South Africa, however, is experiencing its own problems. Mortality has doubled in the years from 1997 to 2005 and half the population in the Free State dies between 40 to 44 years of age.

“If we do not need health professionals to determine the quality and quantity of service delivery to the population and do not want to involve them in this process, we can get rid of them, but then the political leaders making that decision must accept responsibility for the clinical outcomes and life expectancies of their fellow citizens.

“We surely cannot expect to impose the same medical legal principles on professionals working in unsafe hospitals and who have complained and made authorities aware of these conditions than upon those working in functional institutions. Either fixes the institutions or indemnifies medical personnel working in these conditions and defends the decision publicly.

“Why do I have to choose the three out of four patients that cannot have a lifesaving operation and will have to die on their own while the system pretends to deliver treatment to all?”

Prof. Smit says developing a service package with guidelines in the public domain will go a long way towards addressing this issue. It is also about time that we have to admit that things are simply not the same. Standards are deteriorating and training outcomes are or will be affected.

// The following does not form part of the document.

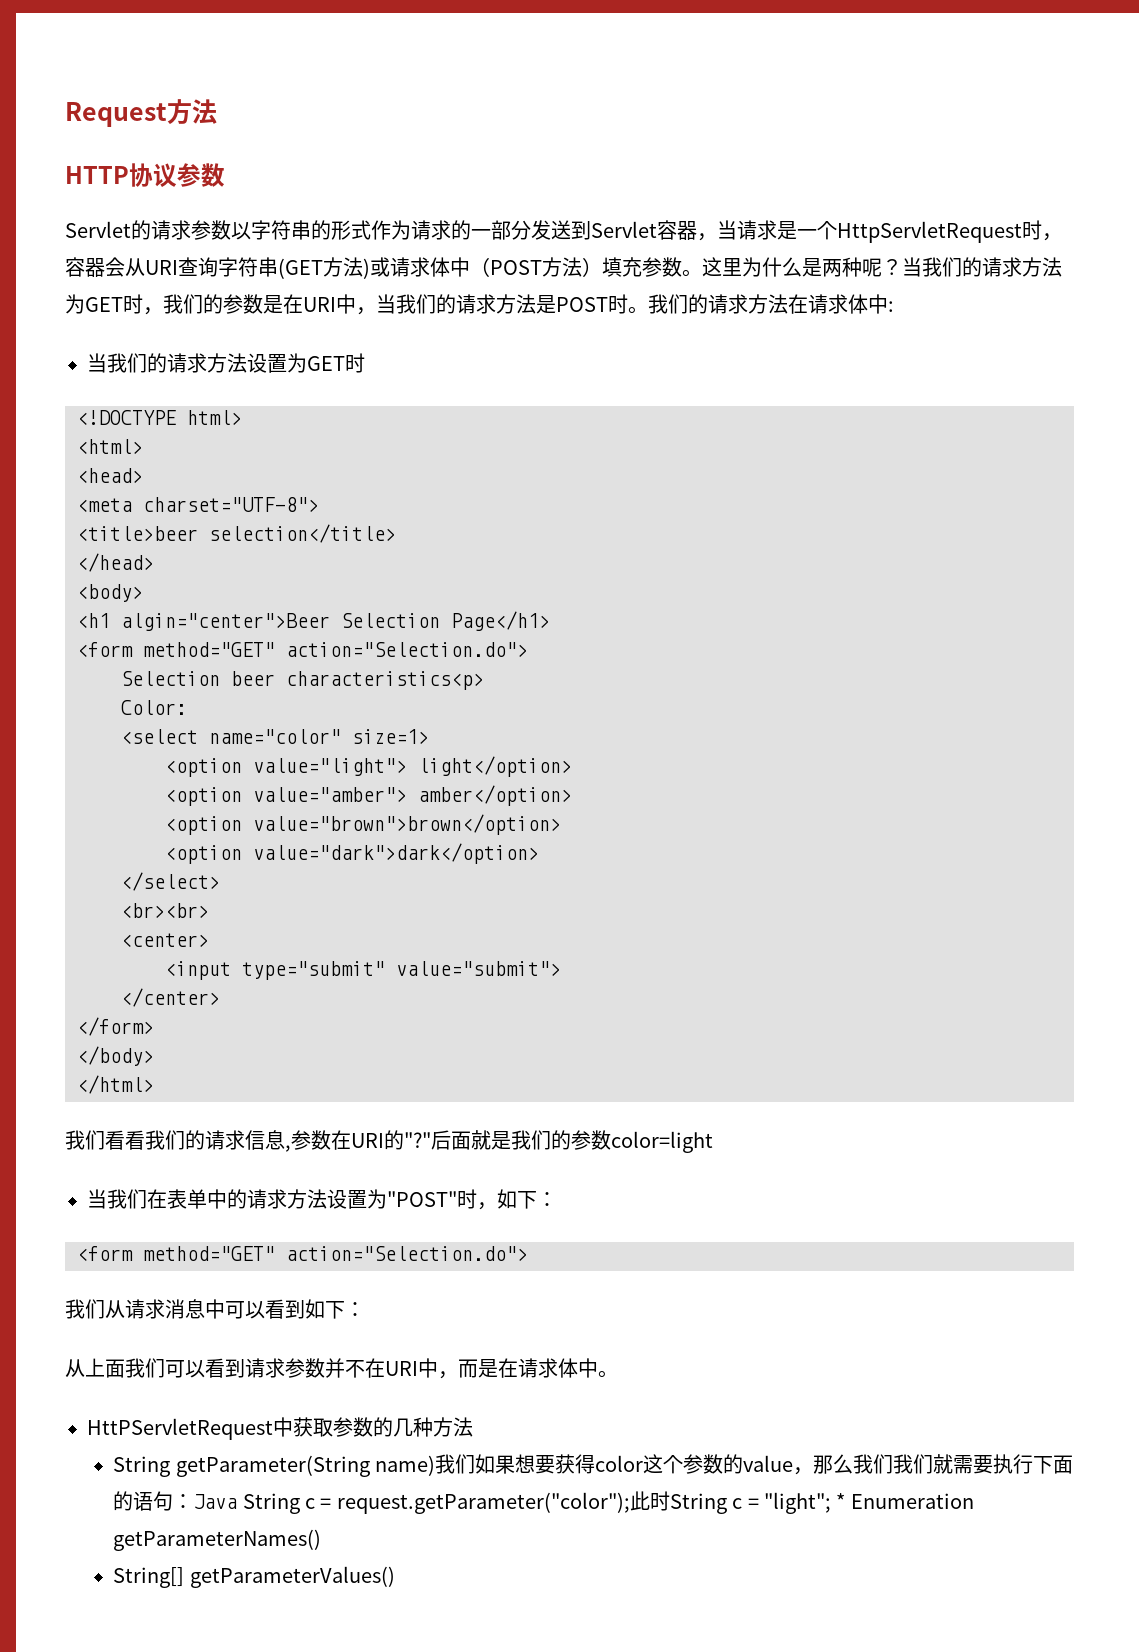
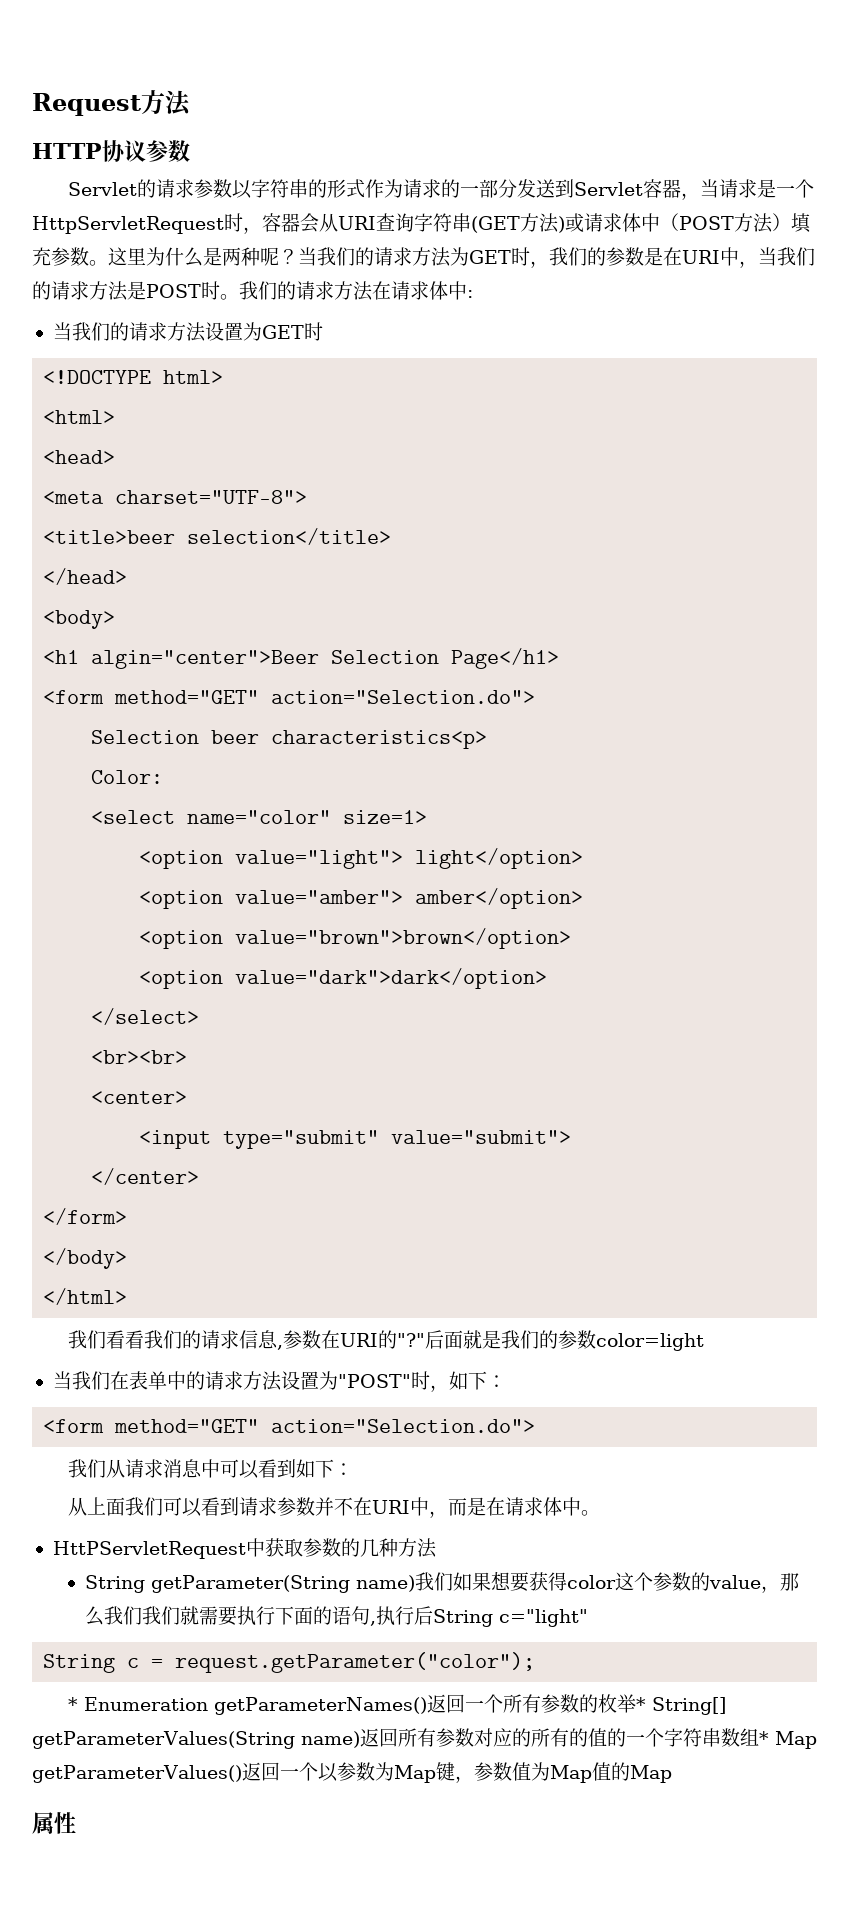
[173,1494,238,1509] ：Java -> [369,1606,588,1627] ,执行后String c="light" //
[629,1491,974,1514] [113,1529,322,1551] [113,1566,395,1588] 此时String c = "light"; * Enumeration getParameterNames() // String[] getParameterValues() -> [68,1694,727,1715] [32,1728,817,1749] [32,1762,672,1783] [32,1812,76,1834] // * Enumeration getParameterNames()返回一个所有参数的枚举* String[] getParameterValues(String name)返回所有参数对应的所有的值的一个字符串数组* Map getParameterValues()返回一个以参数为Map键，参数值为Map值的Map // 属性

The people who make decisions that affect healthcare service delivery and outcomes, the quality of training platforms and research, in a word, the future of South African medicine, firstly need rules and boundaries. He also suggested that maybe the government should develop health policy in the public domain and then outsource healthcare delivery to people who can actually deliver including thousands of experts employed but ignored by the State at present.

“It is time that we all have to accept our responsibilities at all levels… and act decisively on matters that will determine the quality and quantity of medical care for this and future generations in South Africa and Africa. Time is running out,” Prof. Smit says.